Après les horreurs de la Première Guerre mondiale, la Bibliothèque — qui était à l’époque installée rue de l’Elysée — a commencé à se développer, attirant l’attention par le caractère spécifiquement américain de son approche. L’accès libre aux rayonnages était encore rare à l’époque en France et ses heures d’ouverture parfaitement inhabituelles ; ce qui n’avait pas échappé à un journaliste français venu en reportage pour le compte du Figaro : “Ouverte sans interruption 12 heures par jour et des salles de lecture accessibles le dimanche après-midi. Ces idées n’ont pu germer que dans des esprits américains.”
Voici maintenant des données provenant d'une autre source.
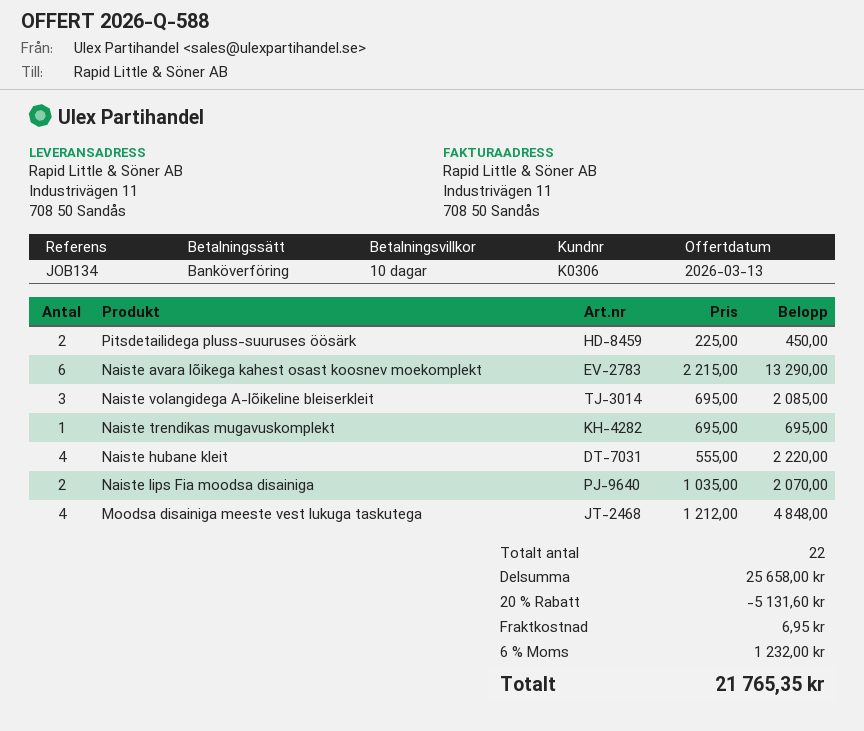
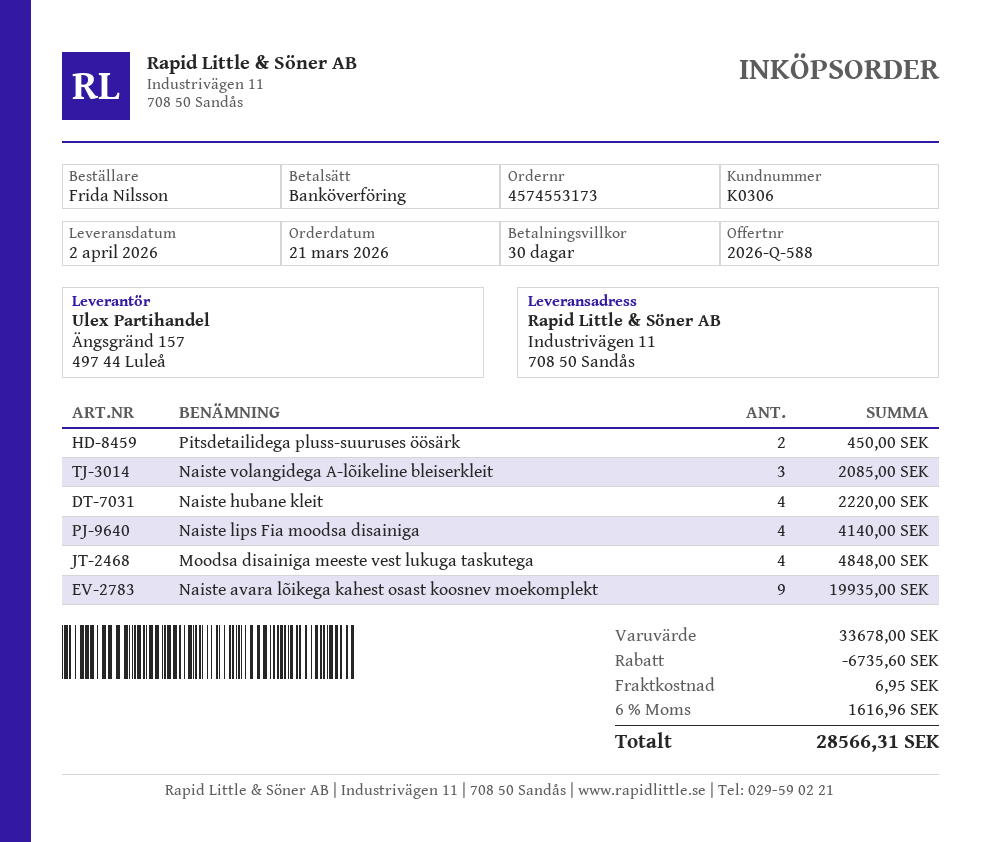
payment terms: 10 days -> 30 days
Naiste avara lõikega kahest osast koosnev moekomplekt: 6 for 13290.00 -> 9 for 19935.00
Naiste trendikas mugavuskomplekt: 1 for 695.00 -> none
Naiste lips Fia moodsa disainiga: 2 for 2070.00 -> 4 for 4140.00
subtotal: 25658.00 -> 33678.00
discount: 5131.60 -> 6735.60
tax: 6% = 1232.00 -> 6% = 1616.96
total: 21765.35 -> 28566.31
La réputation de la bibliothèque grandit au fil des ans et sa clientèle se fit plus nombreuse. Des écrivains américains de renom, Hemingway et Stein, parmi ses premiers mécènes, écrivent dans la revue de l’institution, Ex Libris. Au plus fort de la crise des années 1930, la bibliothèque reste ouverte et lance même un “Programme des écrivains” — un évènement qui a fait connaître des auteurs reconnus tels que Henry Miller et André Gide. Cependant, en raison de problèmes financiers, la bibliothèque doit déménager rue de Téhéran en 1936, cinq ans avant l’occupation de Paris par les Nazis, ce qui allait menacer son existence même.
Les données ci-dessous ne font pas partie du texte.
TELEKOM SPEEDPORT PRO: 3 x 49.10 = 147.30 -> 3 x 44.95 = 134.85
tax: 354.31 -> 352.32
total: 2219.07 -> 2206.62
La Bibliothèque américaine à Paris, au 10 rue de l’Elysée, en 1926. © The American Library in Paris
Durant la Deuxième Guerre mondiale va se révéler le grand défi de l’institution. Conformément à la Liste Otto (1 000 ouvrages rendus illégaux par le régime nazi), 40 livres furent retirés des rayonnages en 1941 et lors de son départ, la directrice Dorothy Reeder laissa une note à son successeur : “Vous n’arriverez jamais à maintenir ouverte [la bibliothèque]”. Heureusement, la sombre prédiction de Reeder ne se réalisera jamais. Non seulement la Bibliothèque américaine est restée ouverte, mais elle a poursuivi sa tradition consistant à fournir de la littérature aux soldats. A la fin juin 1940, la bibliothèque avait expédié 100 000 livres à des soldats britanniques et français affectés en France, en Algérie et en Syrie ; à tel point que l’ambassadeur français Henri Bonnet décrira la bibliothèque comme “une fenêtre ouverte sur le monde libre”. Pendant l’Occupation, le personnel prit tous les risques, organisant sa propre résistance contre le régime nazi en mettant en place un service clandestin de prêt d’ouvrages à ses membres juifs, auxquels on avait interdit l’accès de toutes les bibliothèques de France.
Au cours des années qui ont suivi la Libération, Paris et la Bibliothèque américaine ont accueilli une nouvelle génération d’écrivains américains comme Irwin Shaw, James Jones ou Mary McCarthy. Malgré les tensions croissantes en Europe causées par la Guerre froide, la bibliothèque est restée fidèle à sa devise et à sa politique ; en 1953, le nouveau directeur, Ian Forbes Fraser, a ainsi refusé l’accès à des enquêteurs américains qui cherchaient des ouvrages d’inspiration communiste, arguant que la bibliothèque était apolitique.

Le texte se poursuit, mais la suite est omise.